We lever­age our social enter­prise to cre­ate path­ways through edu­ca­tion, health and work­force sys­tems for young peo­ple of col­or and their fam­i­lies,” says Bet­sy Del­ga­do, vice pres­i­dent of mis­sion and edu­ca­tion at Good­will of Cen­tral & South­ern Indi­ana. Doing so has enabled us to col­lect strong quan­ti­ta­tive and qual­i­ta­tive data that we’re using to address the sys­temic bar­ri­ers that have been placed in these young people’s ways.”

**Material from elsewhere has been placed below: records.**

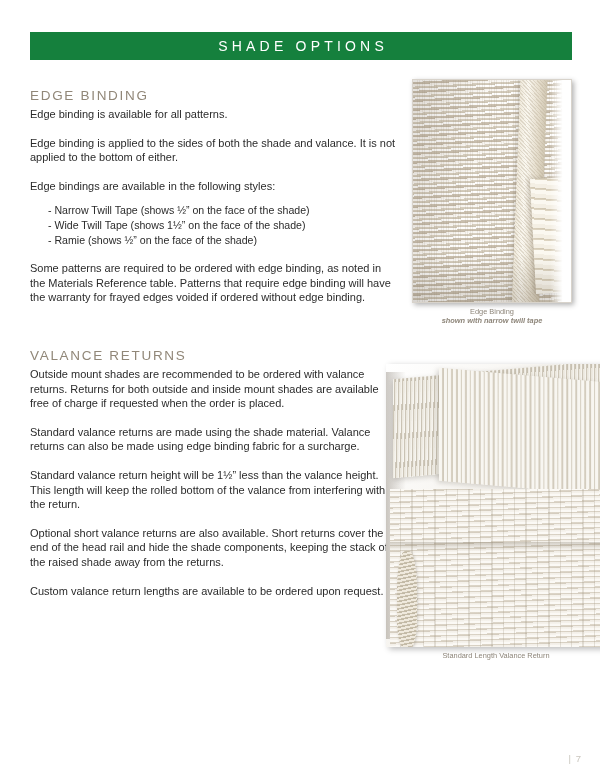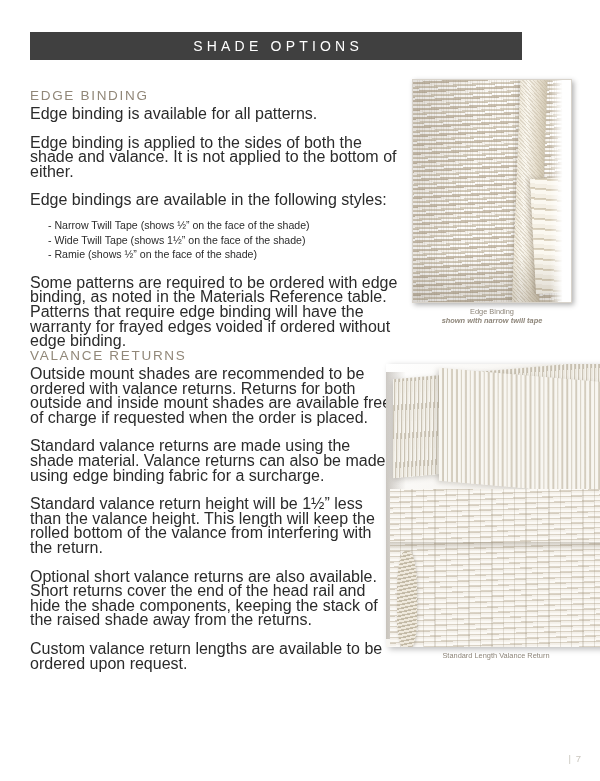--- a/index.html
+++ b/index.html
@@ -26,9 +26,9 @@
     position: absolute;
     left: 30px;
     top: 32px;
-    width: 492px;
+    width: 542px;
     height: 28px;
-    background: #404040;
+    background: #15803d;
     display: flex;
     align-items: center;
     justify-content: center;

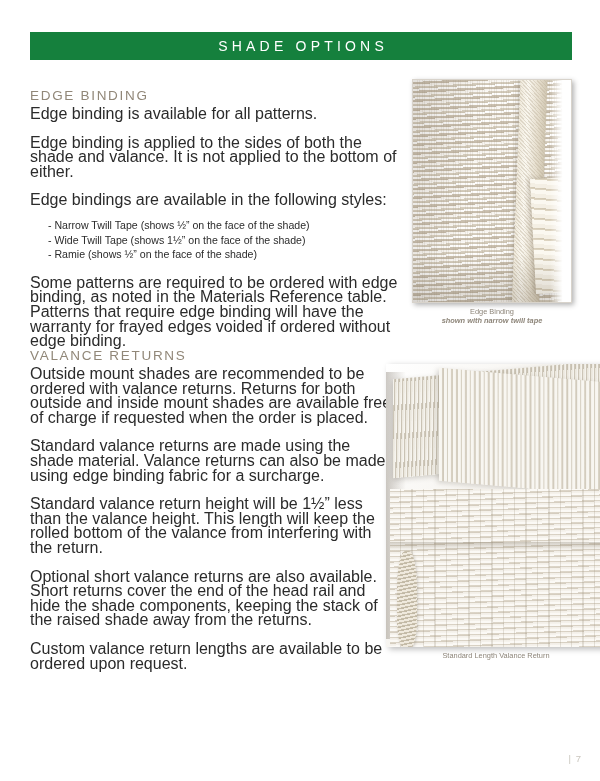--- a/index.html
+++ b/index.html
@@ -59,7 +59,7 @@
 
   p.body {
     color: #2b2b2b;
-    font-size: 16px;
+    font-size: 11px;
     line-height: 14.6px;
     margin: 0 0 14px 0;
     text-align: left;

Social Enter­pris­es and COVID-19

  • Many social enter­pris­es, espe­cial­ly those in the food and retail indus­tries, have expe­ri­enced a sig­nif­i­cant loss in rev­enue since the start of the pan­dem­ic. Though they are start­ing to rebound, these busi­ness­es have still been forced to lay off or fur­lough work­ers, espe­cial­ly youth and young adults.
  • Access to cap­i­tal, the need to shift busi­ness strate­gies, vir­tu­al pro­gram­ming and staff man­age­ment are among the most press­ing chal­lenges affect­ing employ­ment-relat­ed enter­pris­es dur­ing the pandemic.
  • Some busi­ness­es have been able to piv­ot by sell­ing reces­sion-resis­tant goods.
  • Enter­pris­es that could access gov­ern­ment or phil­an­thropic fund­ing to com­ple­ment earned rev­enues and cov­er work­ing cap­i­tal have fared bet­ter, as have those that could mod­i­fy oper­a­tions quick­ly by adjust­ing staffing and work structures.
  • The most resilient enter­pris­es have been in indus­tries that offer clean­ing, main­te­nance and envi­ron­men­tal ser­vices, as well as sta­ple con­sumer products.

Social enter­pris­es open up greater access for young peo­ple of col­or to build skills and gain work expe­ri­ence in busi­ness­es that pri­or­i­tize race equi­ty,” says Patrice Cromwell, direc­tor of youth eco­nom­ic oppor­tu­ni­ty at the Casey Foun­da­tion. That is a crit­i­cal piece of Casey’s mis­sion and a much-need­ed oppor­tu­ni­ty in the labor market.”